Aber heute, und schon seit vielen Jahren, lebe ich mit den Düften gerne. Mit denen der Natur, mit denen der Parfumeure.
Draußen bewegtes Grün. Es ist windig und hin und wieder scheint die Sonne. Dann leuchten plötzlich die Blüten auf – riesiger Mohn, Glockenblumen, Holler, Pfingstrosen und andere Schönheiten, für die mir die Namen fehlen.
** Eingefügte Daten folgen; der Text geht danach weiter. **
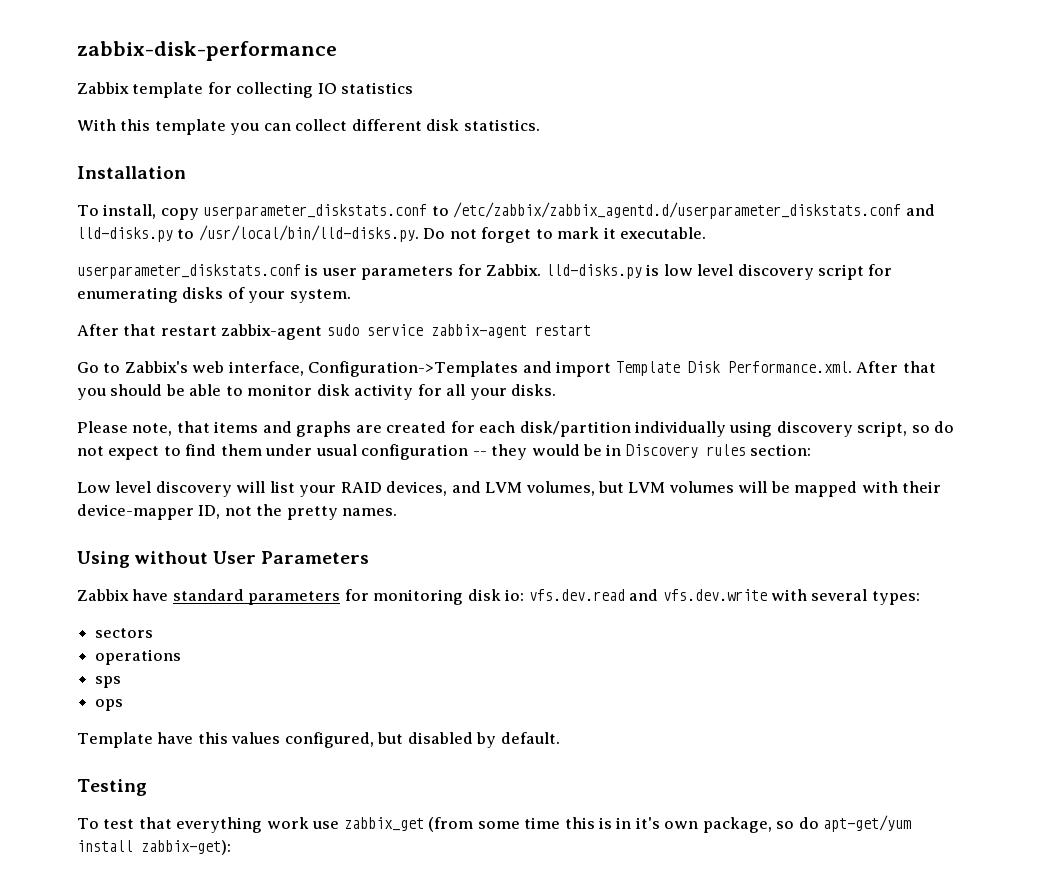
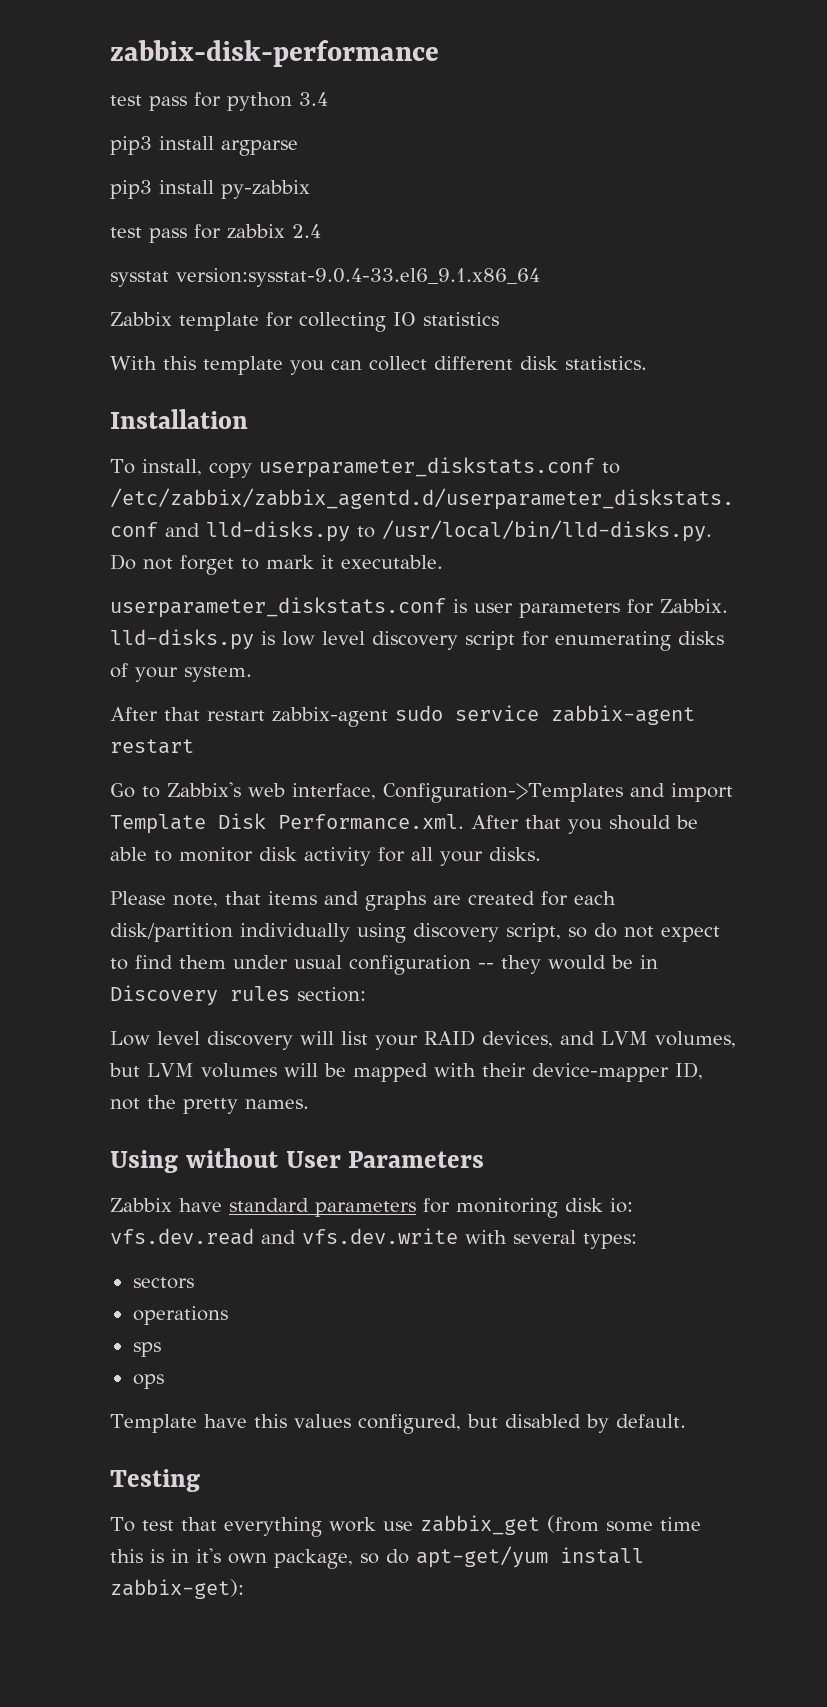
+ test pass for python 3.4
+ pip3 install argparse
+ pip3 install py-zabbix
+ test pass for zabbix 2.4
+ sysstat version:sysstat-9.0.4-33.el6_9.1.x86_64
Auch der kleine Guardi über dem Sofa neben mir gibt dann seine ganze venezianische Anmut preis. Ein kleines Querformat. Der Kanal, die Kähne und Gondeln, die Häuser und Palazzi. Darüber ein blauer Himmel, fast ganz verdeckt von einer grauen föhnigen Regenwolke mit weiße Rändern. Wenn draußen die Sonne durchkommt, leuchtet am Bild dieser weiße Wolkenrand, und man möchte meinen, die Sonne werde gleich durchbrechen, in Venedig, wohl um die Mitte des 18. Jahrhunderts.